Les chercheurs ont constaté que la résistance au dicamba était modérément héréditaire, ce qui signifie qu’elle pouvait être transmise à la descendance, du moins dans certains cas. Selon M. Tranel, ces gènes sont incomplètement dominants, ce qui explique pourquoi l’équipe a observé une gamme de réponses allant d’une résistance de type sensible à une résistance jusqu’à dix fois supérieure.
L’équipe a testé la résistance au dicamba dans le même champ en 2014 et 2015, montrant une efficacité de 80 %. La baisse à 65 % quelques années plus tard – le travail sur le terrain dans l’étude actuelle a été effectué en 2018 – n’est pas une bonne tendance.
« On peut dire sans risque de se tromper que le dicamba ne va pas devenir plus efficace », déclare le coauteur de l’étude, Aaron Hager, spécialiste des mauvaises herbes de U of I Extension. « Une fois que nous trouvons une population résistante, cela ne signifie pas qu’il n’y en a pas d’autres. Tout ce que cela signifie, c’est que nous en avons trouvé une. Nous n’avons aucune idée de la fréquence de ce phénomène. »
En fait, la résistance au dicamba a été récemment documentée dans une population de chanvre d’eau du Tennessee, et dans une population d’amarante de Palmer du Tennessee, un parent agressif du chanvre d’eau.
Hager et son équipe testent actuellement une autre population de l’Illinois dont l’exposition au dicamba est connue.

La résistance pourrait se propager rapidement

Le dicamba est utilisé dans l’Illinois depuis au moins 50 ans. Pourtant, avec l’augmentation des superficies plantées en soja tolérant au dicamba, l’utilisation du produit chimique est en hausse. Et avec l’augmentation de la pression sélective, dit Hager, la résistance au dicamba pourrait se propager rapidement.

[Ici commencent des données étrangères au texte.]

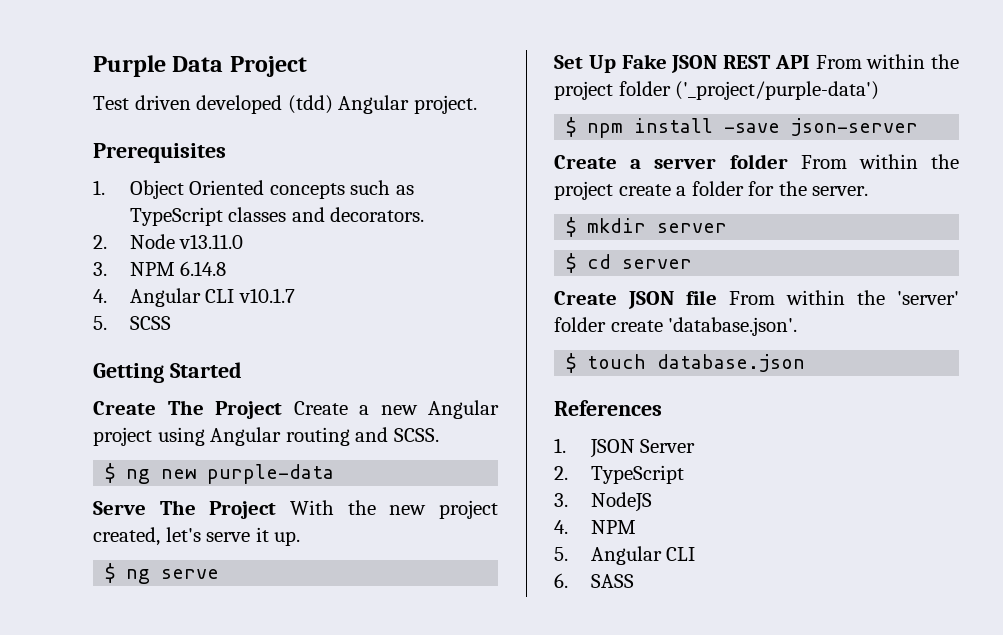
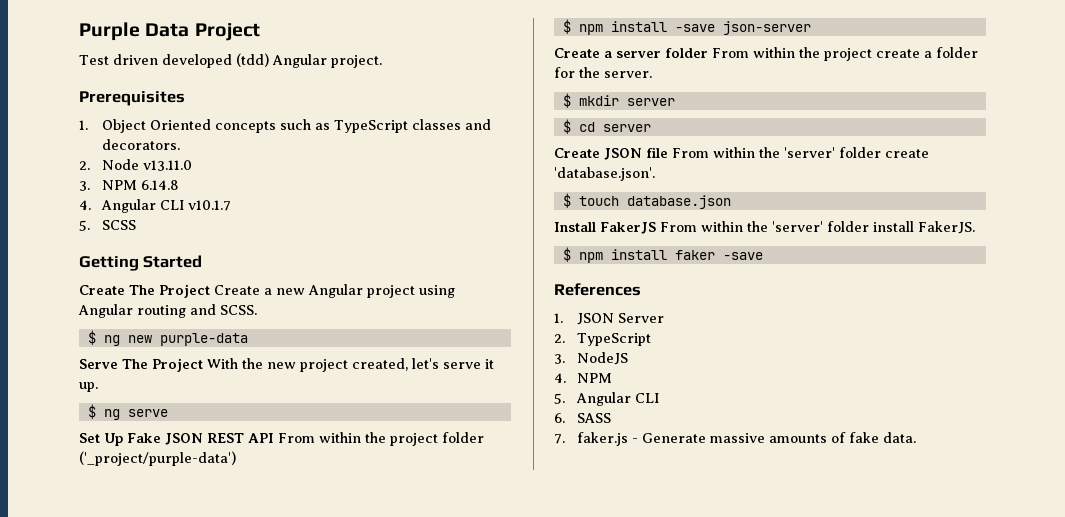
+ Install FakerJS From within the 'server' folder install FakerJS.
+ $ npm install faker -save
+ 7. faker.js - Generate massive amounts of fake data.

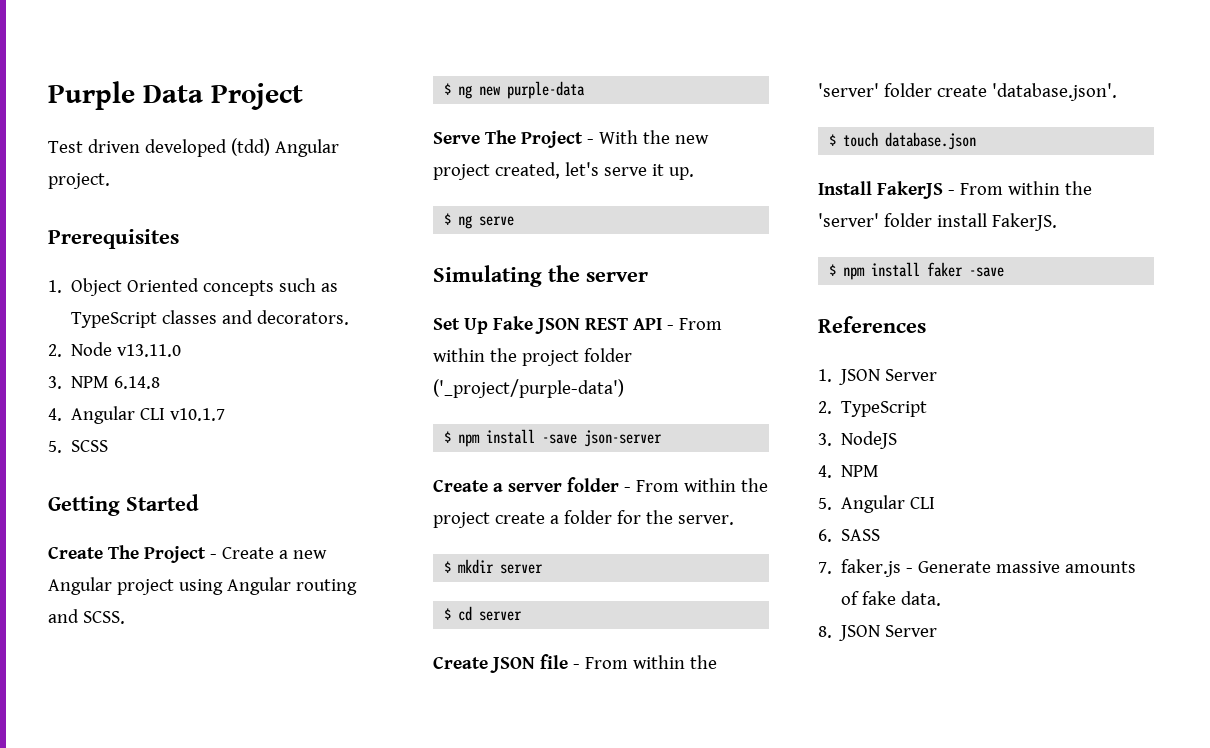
- Create The Project Create a new Angular project using Angular routing and SCSS.
+ Create The Project - Create a new Angular project using Angular routing and SCSS.
- Serve The Project With the new project created, let's serve it up.
+ Serve The Project - With the new project created, let's serve it up.
+ Simulating the server
- Set Up Fake JSON REST API From within the project folder ('_project/purple-data')
+ Set Up Fake JSON REST API - From within the project folder ('_project/purple-data')
- Create a server folder From within the project create a folder for the server.
+ Create a server folder - From within the project create a folder for the server.
- Create JSON file From within the 'server' folder create 'database.json'.
+ Create JSON file - From within the 'server' folder create 'database.json'.
- Install FakerJS From within the 'server' folder install FakerJS.
+ Install FakerJS - From within the 'server' folder install FakerJS.
+ 8. JSON Server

« Nous avons vu ce déclin à 65% de contrôle dans une population qui n’était pas gérée avec du dicamba. S’il y avait une sélection extensive par des applications répétées de dicamba, je suis sûr que nous verrions une augmentation du niveau de résistance dans cette population », dit Tranel.

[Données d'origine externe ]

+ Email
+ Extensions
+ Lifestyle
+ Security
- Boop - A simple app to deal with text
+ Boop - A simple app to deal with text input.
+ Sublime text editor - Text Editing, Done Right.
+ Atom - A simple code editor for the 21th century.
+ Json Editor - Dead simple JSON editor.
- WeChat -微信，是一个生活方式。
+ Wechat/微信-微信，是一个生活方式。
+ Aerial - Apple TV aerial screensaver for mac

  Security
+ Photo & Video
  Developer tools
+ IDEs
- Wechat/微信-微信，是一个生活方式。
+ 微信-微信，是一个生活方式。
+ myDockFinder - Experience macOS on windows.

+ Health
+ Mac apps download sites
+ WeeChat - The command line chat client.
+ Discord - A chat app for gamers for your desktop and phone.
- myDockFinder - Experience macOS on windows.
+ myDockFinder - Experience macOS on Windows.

Hager et Tranel, ainsi que le reste de l’équipe de malherbologistes de l’Illinois, font les mêmes recommandations depuis des années.

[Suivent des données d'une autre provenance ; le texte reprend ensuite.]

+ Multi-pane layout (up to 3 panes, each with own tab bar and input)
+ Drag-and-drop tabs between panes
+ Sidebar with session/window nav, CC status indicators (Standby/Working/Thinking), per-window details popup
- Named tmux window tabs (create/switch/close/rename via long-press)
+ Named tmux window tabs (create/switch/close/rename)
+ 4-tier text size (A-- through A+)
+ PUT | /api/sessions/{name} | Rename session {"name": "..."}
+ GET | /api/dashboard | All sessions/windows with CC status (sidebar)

« Écoutez, nous allons continuer à utiliser des herbicides sur la grande majorité des acres dans cet État. Nous n’allons pas nous arrêter », déclare M. Hager. « Mais il incombe aux gens d’avoir des conversations approfondies avec les personnes qui vous donnent des recommandations, qu’il s’agisse de votre fournisseur d’intrants, de votre agronome ou de toute autre personne. Il est temps de revenir à ce que nous avions l’habitude de faire et d’essayer d’élaborer des programmes de désherbage sur trois ou quatre ans, et de ne pas se contenter de faire cela chaque année.
« Nous allons devoir faire quelque chose en plus des herbicides pour essayer d’arriver à la fin de la saison de croissance sans aucune production de graines », ajoute-t-il. « Tout ce qui n’est pas cela et l’évolution continue ».

L’article,« Caractérisation et héritage de la résistance au dicamba dans une population de chanvre d’eau (Amaranthus tuberculatus) à résistance multiple de l’Illinois, »est publié dansWeed Science.Les auteurs comprennent Lucas Bobadilla, Darci Giacominni, Aaron Hager et Pat Tranel. Les travaux ont été financés par Bayer Crop Science.